Albert Harvey
- Born: Albert Harvey 23 July 1843 Renfrew, Scotland
- Died: 24 December 1912 (aged 69) Prestwick, Scotland

Rugby union career
- Position: Forward

Amateur team(s)
- Years: Team / Apps / (Points)
- 1869-: Glasgow Academicals

2nd President of the Scottish Rugby Union
- In office 1874–1875
- Preceded by: John Chiene
- Succeeded by: Benjamin Blyth II

= Albert Harvey =

Scottish rugby union player and textile merchant

Albert Harvey (23 July 1843 – 24 December 1912) was a Scottish rugby union player, and later a textile merchant. He was a founder of the Scottish Rugby Union and its second President.

==Rugby Union career==
===Amateur career===
Harvey played for Glasgow Academicals from the 1869–70 season.

In 1870, he was part of the Glasgow Academicals side which went to England to play Liverpool and Manchester.

===Administrative career===
Harvey and the Glasgow Academicals captain, John Arthur, were on the committee that formed the Scottish Rugby Union in 1873, which was originally known as the Scottish Football Union. He was President of the SRU from 1874 to 1875.

==Textile career==
Harvey had a career in textiles and was in the Incorporation of Weavers in Glasgow.

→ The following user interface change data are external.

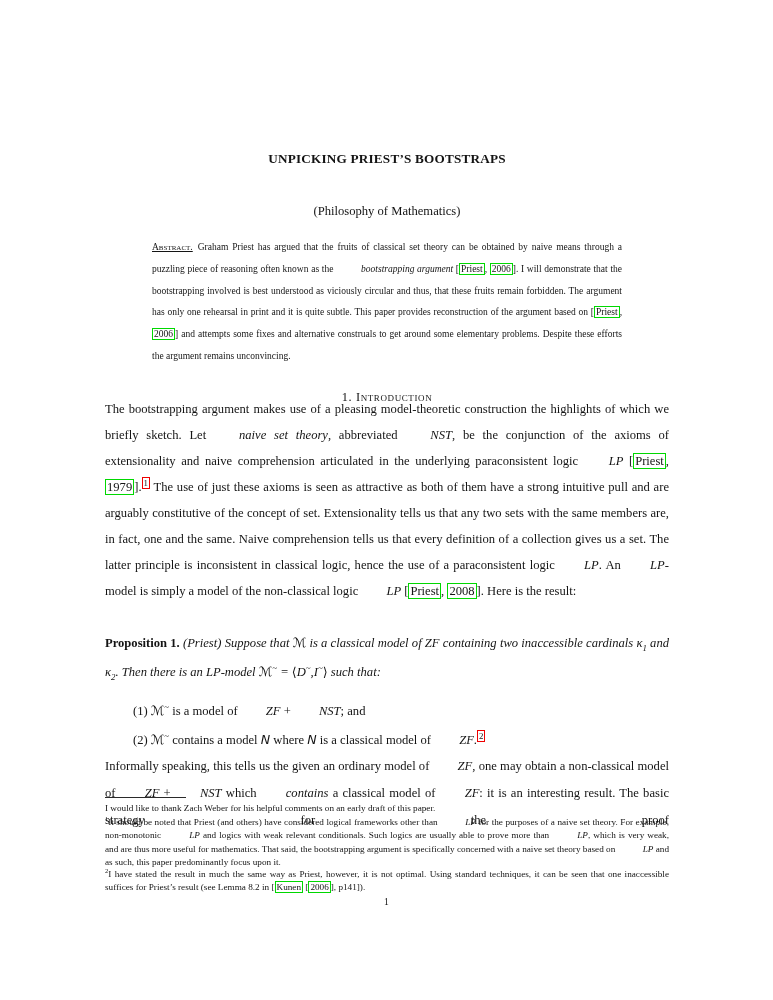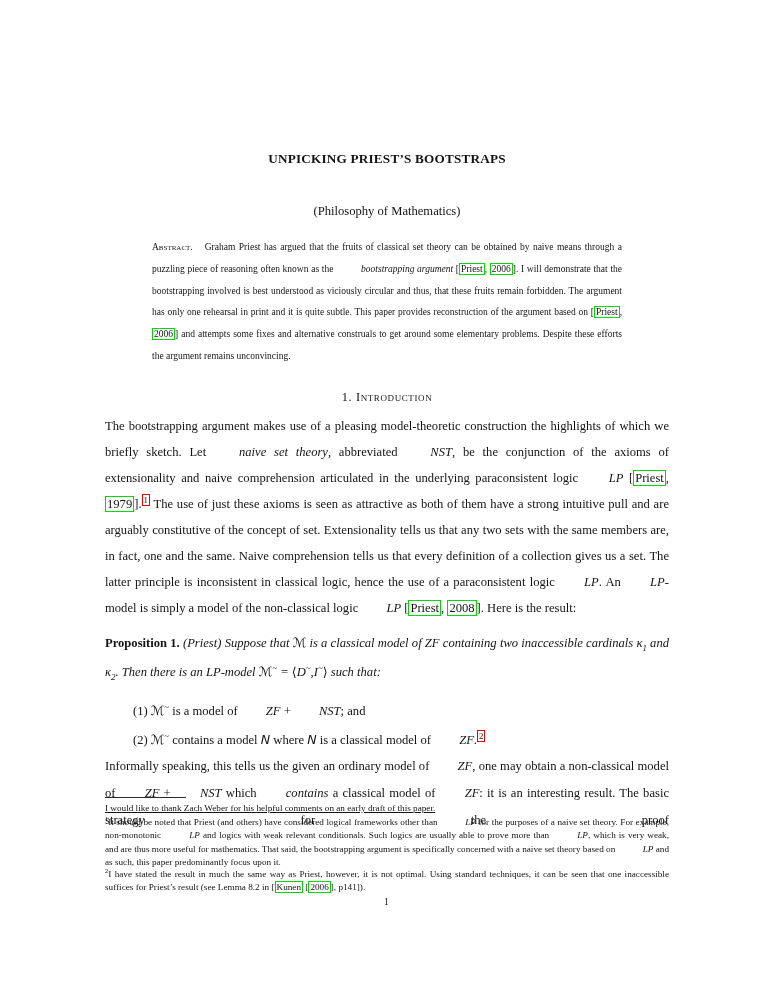--- a/index.html
+++ b/index.html
@@ -12,36 +12,36 @@
     overflow:hidden;
   }
   .blk{
     position:absolute;left:105px;width:564px;
     font-size:12.6px;line-height:26px;text-align:justify;
   }
   .b-title{top:146px;text-align:center;font-weight:bold;font-size:13.2px;letter-spacing:0.2px;}
   .b-subtitle{top:198px;text-align:center;}
   .b-abstract{top:237px;left:152px;width:470px;font-size:9.5px;line-height:21.8px;}
   .b-heading{top:384px;text-align:center;font-variant:small-caps;font-size:12.4px;letter-spacing:0.6px;}
-  .b-para1{top:413px;}
+  .b-para1{top:396px;}
   .b-prop{top:629px;font-style:italic;line-height:28.5px;}
   .b-item{text-align:left;padding-left:28px;width:536px;}
   .b-item1{top:698px;}
   .b-item2{top:727px;}
   .b-para2{top:753px;line-height:27px;text-align:justify;text-align-last:justify;}
   .b-fnote{font-size:9.2px;line-height:13.4px;text-align:justify;}
-  .b-thanks{top:802px;text-decoration:underline;}
+  .b-thanks{top:802px;}
   .b-fn1{top:816px;}
   .b-fn2{top:868px;}
   .fnrule{position:absolute;left:105px;top:797px;width:81px;height:1px;background:#2a2a2a;}
   .pageno{position:absolute;left:0;top:896px;width:773px;text-align:center;font-size:9.6px;color:#141414;}
 
   .s-i{font-style:italic;margin-left:25px;}
   .s-bu{font-weight:bold;font-style:normal;}
-  .s-sc{font-variant:small-caps;margin-right:12px;}
+  .s-sc{font-variant:small-caps;margin-right:5px;text-decoration:underline;}
   .s-cite{border:1px solid #00d800;padding:0 1px;}
   sup{font-size:70%;line-height:0;vertical-align:super;}
   sub{font-size:70%;line-height:0;vertical-align:sub;}
   .s-fnref{border:1px solid #ee0000;padding:0 1px;font-style:normal;}
   .s-sup{}
   .s-cal{font-family:"DejaVu Sans","DejaVu Serif",serif;font-style:italic;}
   .s-ang{font-family:"DejaVu Sans",sans-serif;font-style:normal;}
 </style>
 </head>
 <body>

He was a Director of the Borneo Company in London and the Northern Assurance Company in Glasgow.

Days before his death on 24 December 1912 he was named as a Trustee in the West of Scotland American Investment Company. It was seeking more debenture capital from the public in an advert in The Scotsman newspaper.

==Death==
Harvey died suddenly while playing golf at Prestwick on 24 December 1912. The value of his estate was a sizeable £27251, 2 shillings and 2d.

==Outside of rugby==
Harvey remained closely connected with The Glasgow Academy. He was a judge at their Sports day in 1870. He was a Steward at their Sports Day in 1888. Attending the Academy was a family tradition among his sons and nephews.

He was also an enthusiastic sportsman. Harvey golfed and fished.